Nostalgia for a Time Traveler Like Me
A mix of longing, curiosity, and a desire to freeze time leads me on an endless voyage of yesterdays.
About six or ten or sixteen times a day I think about my mother. After all, she lives on my wrist in two gold bangles – one that was hers and one that she gave me when I graduated from high school. She had it engraved on the inside:
To Susie love, Mommie June 5, 1980
The bracelet is a continuous loop (no catch) of 24 karat gold, which means it is soft and easily dented. At this point mine is pretty dinged up, but I like that about it. I stopped wearing anything else made of gold a long time ago, but I never take the bracelet off.
Engraved, tethered.
It’s not just that she’s on my wrist. She’s in the heat and humidity of a torrid June day (it can’t be the Vineyard, it must be Washington and I must be ten years old). In the iced tea with lemons in the fridge.

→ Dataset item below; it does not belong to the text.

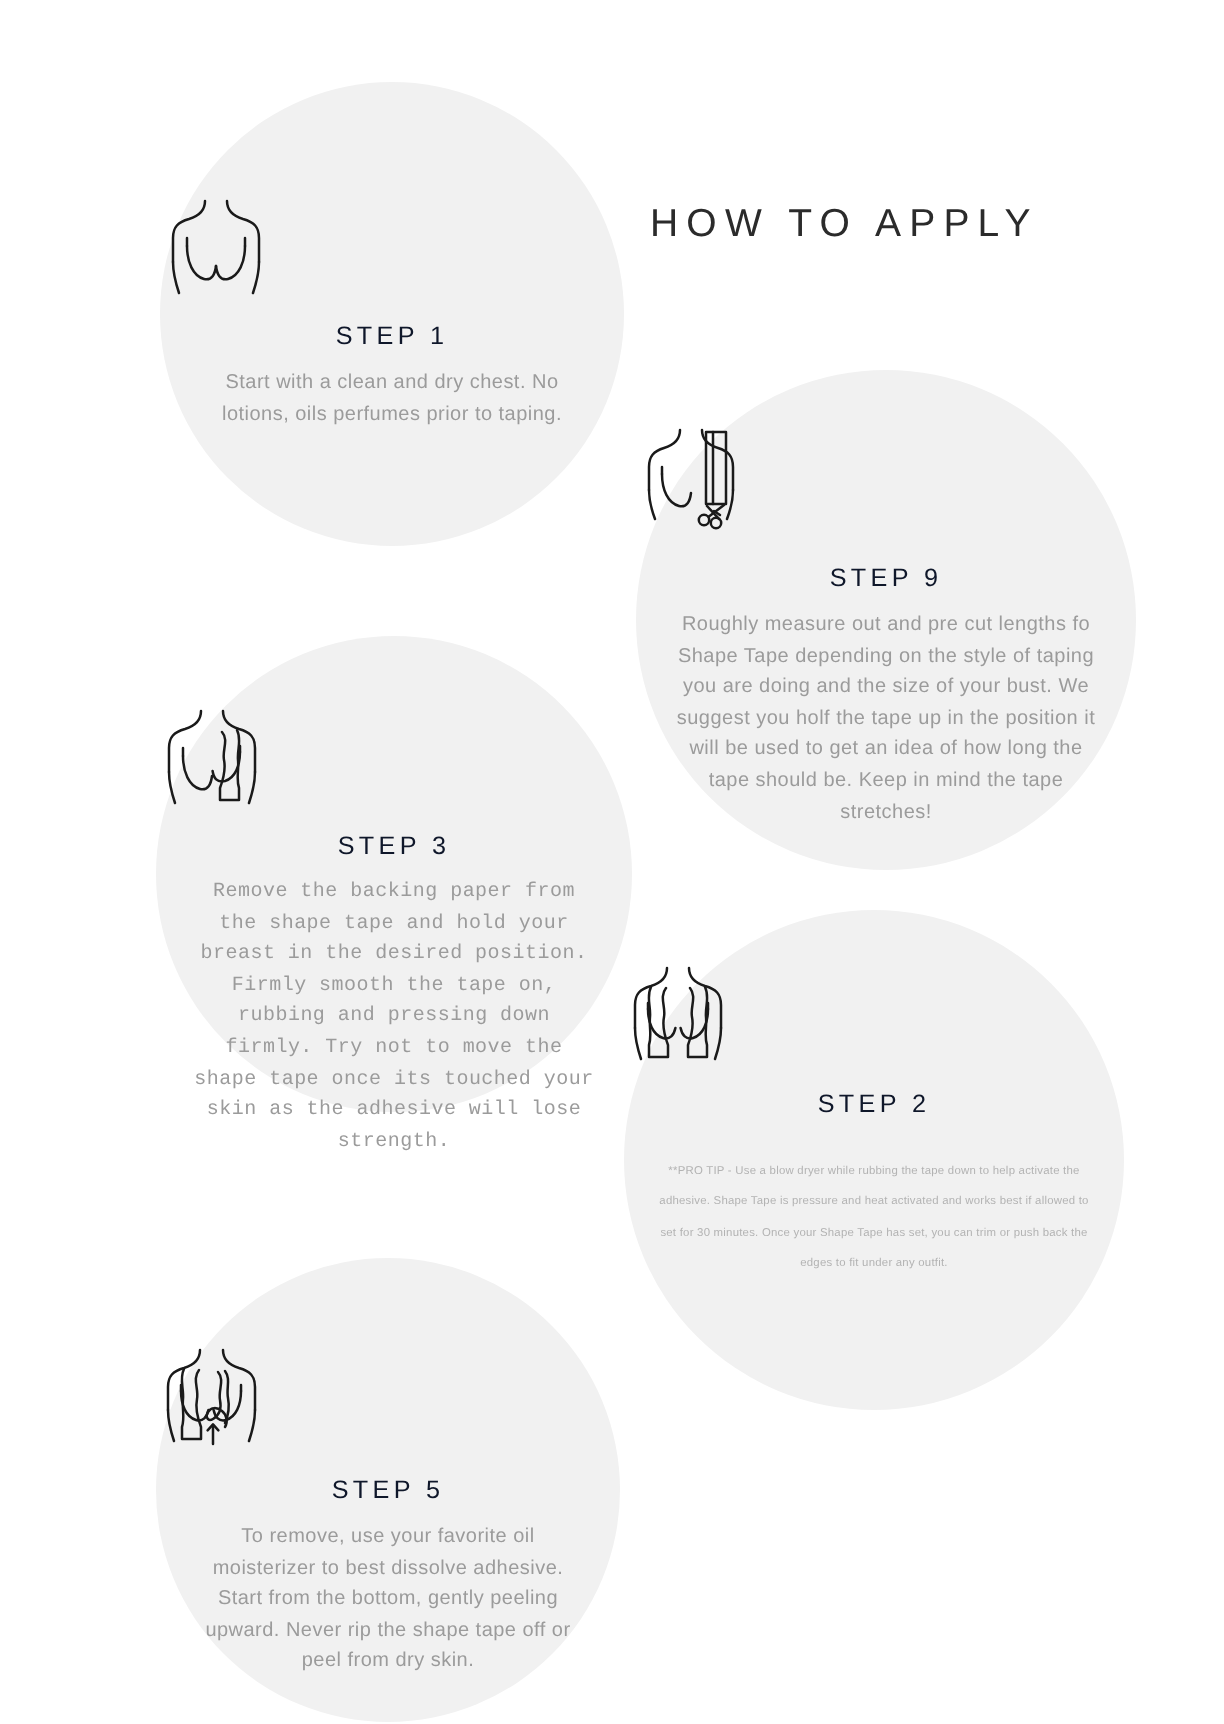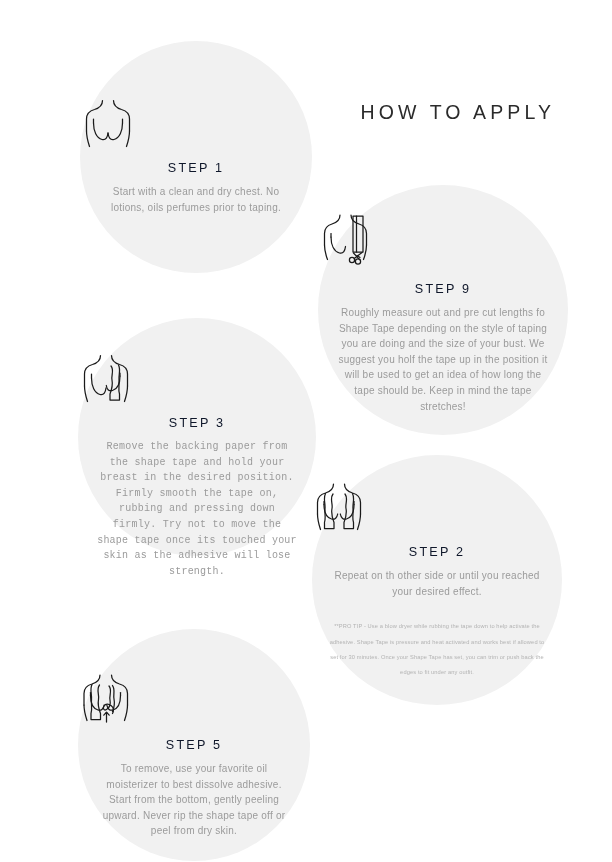"HOW TO APPLY" .page-title { text-align: right -> left }
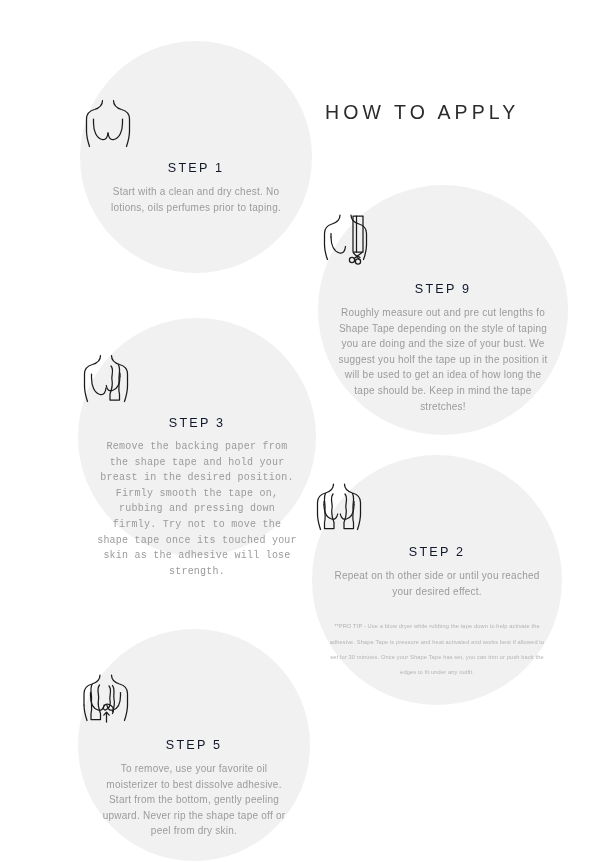"Repeat on th other side" div.step-body { html: <div>Repeat on th other side or until you reached your desired effect.</div> -> none }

In a white cable-knit cotton cardigan I buttoned up to my chin the other night after the heat retreated. In the oven-fried chicken I make practically once a week. In the wooden spoon in my utensil jar. The list(s) on my desk, the thank-you cards in my top drawer. In the bathroom where hand towels are folded just so. In my toothbrush and my hairbrush for God’s sake.